*What the task asks*.
For each line below that holds the word "none", make a copy.

[[ Records to process, beginning ]]

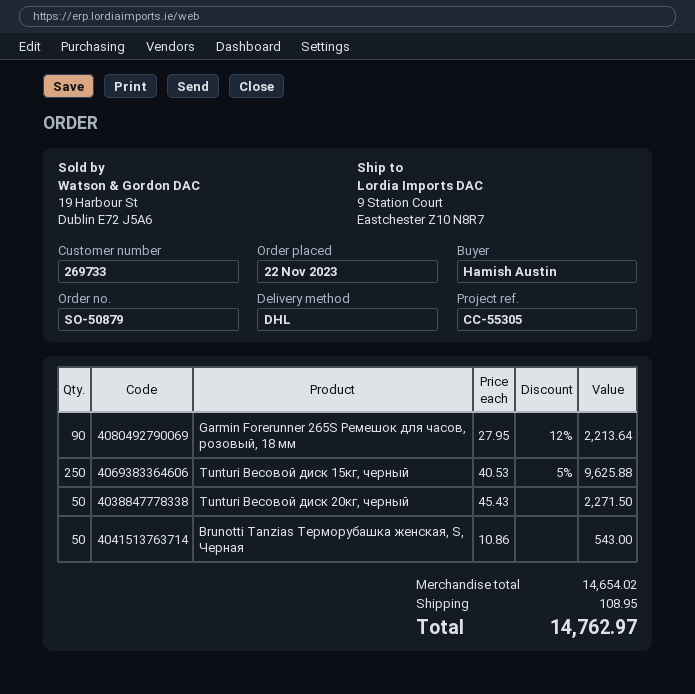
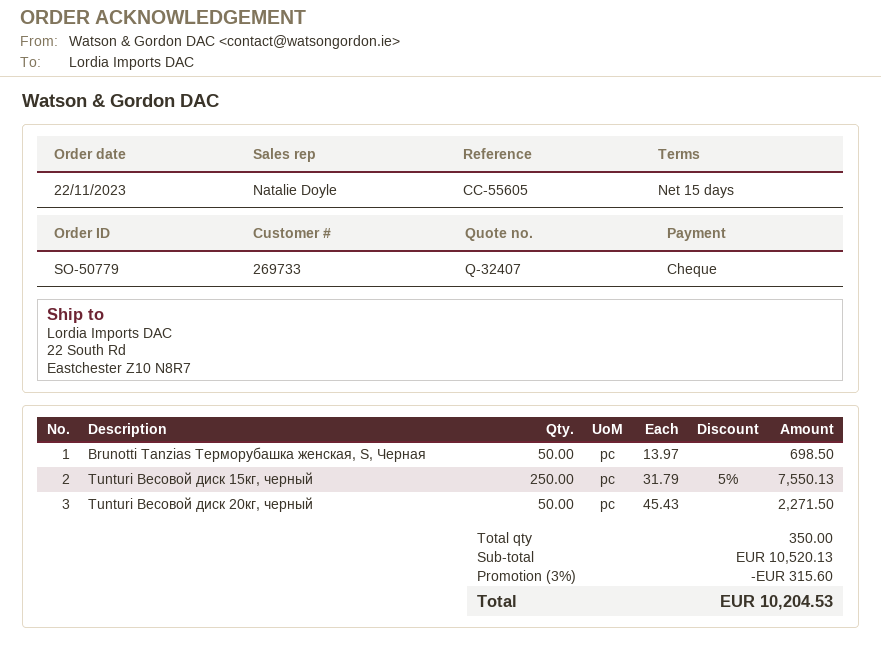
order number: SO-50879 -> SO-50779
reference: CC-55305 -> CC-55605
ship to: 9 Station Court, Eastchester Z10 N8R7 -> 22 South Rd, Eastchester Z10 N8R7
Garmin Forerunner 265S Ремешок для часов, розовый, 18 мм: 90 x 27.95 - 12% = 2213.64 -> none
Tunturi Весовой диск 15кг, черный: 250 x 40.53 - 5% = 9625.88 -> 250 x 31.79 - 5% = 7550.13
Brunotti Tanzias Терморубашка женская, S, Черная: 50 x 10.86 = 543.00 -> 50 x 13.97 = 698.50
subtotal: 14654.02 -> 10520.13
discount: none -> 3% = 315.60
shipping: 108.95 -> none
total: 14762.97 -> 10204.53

[[ Records to process, end ]]

*Response to the task*.
Garmin Forerunner 265S Ремешок для часов, розовый, 18 мм: 90 x 27.95 - 12% = 2213.64 -> none
discount: none -> 3% = 315.60
shipping: 108.95 -> none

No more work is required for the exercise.